L’opération pour changer de couleur d’yeux est dangereuse, alerte l’Académie de médecine
OPHTALMOLOGIE – Une jeune femme aux yeux noisette qui, en un clin d’œil, dévoile des yeux d’un bleu polaire. Pour une fois, ce tour de passe-passe n’est pas dû à l’intelligence artificielle, ni même à des lentilles de contact. Si la jeune femme a pu changer la couleur de ses iris, c’est grâce à une opération de chirurgie esthétique.
Appelée kérato-pigmentation, cette intervention consiste à modifier la couleur des yeux de manière définitive en injectant des pigments dans l’épaisseur de la cornée. Devenue très populaire ces dernières années sous l’influence des réseaux sociaux, elle n’est pourtant pas sans danger, rappelle l’Académie nationale de médecine.

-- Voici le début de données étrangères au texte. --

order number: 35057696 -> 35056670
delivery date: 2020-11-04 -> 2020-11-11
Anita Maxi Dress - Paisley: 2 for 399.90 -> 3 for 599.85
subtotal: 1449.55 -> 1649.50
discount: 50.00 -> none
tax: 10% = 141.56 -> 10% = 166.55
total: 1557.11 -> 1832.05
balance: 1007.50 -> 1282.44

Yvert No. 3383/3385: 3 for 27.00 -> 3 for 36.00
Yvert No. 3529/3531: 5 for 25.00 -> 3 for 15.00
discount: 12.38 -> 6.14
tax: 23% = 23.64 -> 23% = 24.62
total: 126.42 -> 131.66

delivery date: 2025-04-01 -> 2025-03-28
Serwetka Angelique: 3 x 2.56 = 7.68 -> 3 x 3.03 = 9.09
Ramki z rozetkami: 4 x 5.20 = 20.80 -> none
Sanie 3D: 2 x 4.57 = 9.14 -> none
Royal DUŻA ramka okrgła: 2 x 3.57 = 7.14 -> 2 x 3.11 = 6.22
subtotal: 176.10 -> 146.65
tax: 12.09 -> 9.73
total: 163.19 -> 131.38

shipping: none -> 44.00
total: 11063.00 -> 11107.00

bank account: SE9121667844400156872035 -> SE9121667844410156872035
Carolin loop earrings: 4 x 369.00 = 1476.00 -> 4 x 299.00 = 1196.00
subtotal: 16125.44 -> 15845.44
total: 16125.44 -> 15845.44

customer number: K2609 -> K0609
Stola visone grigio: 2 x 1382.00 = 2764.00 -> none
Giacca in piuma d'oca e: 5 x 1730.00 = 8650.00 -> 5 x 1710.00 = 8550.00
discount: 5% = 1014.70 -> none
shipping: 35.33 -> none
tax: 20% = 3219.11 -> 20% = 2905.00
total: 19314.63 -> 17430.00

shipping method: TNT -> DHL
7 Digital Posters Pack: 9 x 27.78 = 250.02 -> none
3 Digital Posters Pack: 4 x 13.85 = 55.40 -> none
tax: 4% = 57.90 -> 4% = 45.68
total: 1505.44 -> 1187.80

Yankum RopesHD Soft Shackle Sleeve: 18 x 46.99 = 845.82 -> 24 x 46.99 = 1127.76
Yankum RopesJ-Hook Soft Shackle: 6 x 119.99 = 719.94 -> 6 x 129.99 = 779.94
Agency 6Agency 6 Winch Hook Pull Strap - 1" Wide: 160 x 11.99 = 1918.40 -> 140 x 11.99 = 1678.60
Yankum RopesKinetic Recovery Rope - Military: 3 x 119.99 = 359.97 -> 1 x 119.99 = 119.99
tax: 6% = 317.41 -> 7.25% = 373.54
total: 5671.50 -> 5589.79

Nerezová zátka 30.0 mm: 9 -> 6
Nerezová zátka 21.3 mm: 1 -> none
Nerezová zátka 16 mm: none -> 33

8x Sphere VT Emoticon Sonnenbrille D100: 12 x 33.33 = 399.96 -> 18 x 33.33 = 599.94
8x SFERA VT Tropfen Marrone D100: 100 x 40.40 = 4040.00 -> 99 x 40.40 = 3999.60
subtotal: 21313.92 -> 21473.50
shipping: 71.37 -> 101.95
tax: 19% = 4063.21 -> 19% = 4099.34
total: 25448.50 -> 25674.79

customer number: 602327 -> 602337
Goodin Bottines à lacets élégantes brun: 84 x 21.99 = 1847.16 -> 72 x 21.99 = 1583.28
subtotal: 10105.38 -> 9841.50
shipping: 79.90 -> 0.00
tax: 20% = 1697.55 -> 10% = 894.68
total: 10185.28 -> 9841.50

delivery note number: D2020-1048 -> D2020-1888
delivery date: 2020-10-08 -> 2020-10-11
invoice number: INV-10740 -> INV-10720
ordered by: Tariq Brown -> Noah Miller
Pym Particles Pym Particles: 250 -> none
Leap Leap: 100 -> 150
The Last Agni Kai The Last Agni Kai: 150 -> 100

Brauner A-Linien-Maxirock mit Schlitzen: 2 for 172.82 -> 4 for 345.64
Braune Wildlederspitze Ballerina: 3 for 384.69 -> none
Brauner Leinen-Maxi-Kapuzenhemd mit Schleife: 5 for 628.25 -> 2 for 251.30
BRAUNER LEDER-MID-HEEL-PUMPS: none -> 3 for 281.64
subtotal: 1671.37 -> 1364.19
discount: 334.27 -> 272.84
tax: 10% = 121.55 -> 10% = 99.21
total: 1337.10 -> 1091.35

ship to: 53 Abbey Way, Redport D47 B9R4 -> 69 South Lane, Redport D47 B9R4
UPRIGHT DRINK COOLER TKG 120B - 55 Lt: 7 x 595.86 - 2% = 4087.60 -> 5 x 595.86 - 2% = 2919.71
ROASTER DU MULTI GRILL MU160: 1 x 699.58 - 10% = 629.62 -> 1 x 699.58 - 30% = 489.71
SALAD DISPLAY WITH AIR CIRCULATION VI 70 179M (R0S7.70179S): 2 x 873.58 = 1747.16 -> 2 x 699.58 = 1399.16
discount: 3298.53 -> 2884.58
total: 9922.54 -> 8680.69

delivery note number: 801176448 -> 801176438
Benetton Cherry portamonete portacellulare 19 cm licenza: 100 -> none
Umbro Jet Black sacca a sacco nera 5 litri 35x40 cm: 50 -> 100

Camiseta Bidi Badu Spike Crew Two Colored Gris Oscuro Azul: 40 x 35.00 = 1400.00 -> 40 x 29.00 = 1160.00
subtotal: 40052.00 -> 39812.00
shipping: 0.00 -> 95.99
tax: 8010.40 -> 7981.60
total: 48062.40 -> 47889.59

Dans un communiqué dévoilé mercredi 18 juin, la société savante médicale alerte sur « les possibles conséquences négatives, à court, moyen, mais aussi long terme » de l’opération et ce, « compte tenu du recul limité » des médecins.
Perte de transparence de la cornée et cécité
Car la kérato-pigmentation est réalisée grâce à la technique FLAAK, qui date d’il y a à peine une dizaine d’années. Et ses résultats, permanents, sont loin d’être optimaux. Dans son communiqué, l’Académie de médecine pointe ses « faiblesses esthétiques », en particulier son « rendu trop uniforme de la couleur obtenue » et la couleur peu naturelle en raison de la « persistance de la teinte initiale de l’œil autour de la cornée ».
Surtout, au-delà de son aspect esthétique, la kérato-pigmentation peut s’avérer dangereuse. Les experts pointent ainsi le risque de kératite infectieuse mais aussi, « comme après tout chirurgie cornéenne, un risque de sécheresse oculaire et d’éblouissement après l’intervention ». Les séquelles peuvent aussi apparaître dans le temps, comme la perte de transparence de la cornée. Le diamètre fixe de la pupille peut aussi compliquer certains examens ophtalmologiques ultérieurs tandis que la présence de composés métalliques dans certains pigments peut exposer à un risque lors de la réalisation d’une IRM.
Dans une interview accordée à Konbini, le Dr Ygal Boujnah, ophtalmologue à Lyon, évoque même des cas de cécité après la réalisation d’une kérato-pigmentation.
Face à ces risques, l’Académie de médecine insiste sur la nécessité de mieux avertir les patients des conséquences éventuelles sur leur santé oculaire et des risques qu’ils encourent en réalisant cette technique à visée purement esthétique.
Des procédures encore moins sûres à l’étranger
Si la procédure peut être réalisée en France pour environ 7 000 euros, nombreux sont les patients à se tourner vers l’étranger, où les prix sont plus attractifs. C’est un risque supplémentaire qu’ils prennent, insiste l’Académie de médecine, car ils sont « sans garantie des compétences des praticiens » et ont donc « une possibilité accrue de complications ».
Enfin le collège d’experts tient à souligner « le contraste entre l’essor de cette pratique et les difficultés imposées aux personnes résidant en France pour obtenir un rendez-vous de consultation standard en ophtalmologie ». Selon une étude menée en 2018 par l’Association des Optométristes de France, un nouveau patient doit attendre près de 3 mois pour obtenir un rendez-vous auprès d’un ophtalmologiste.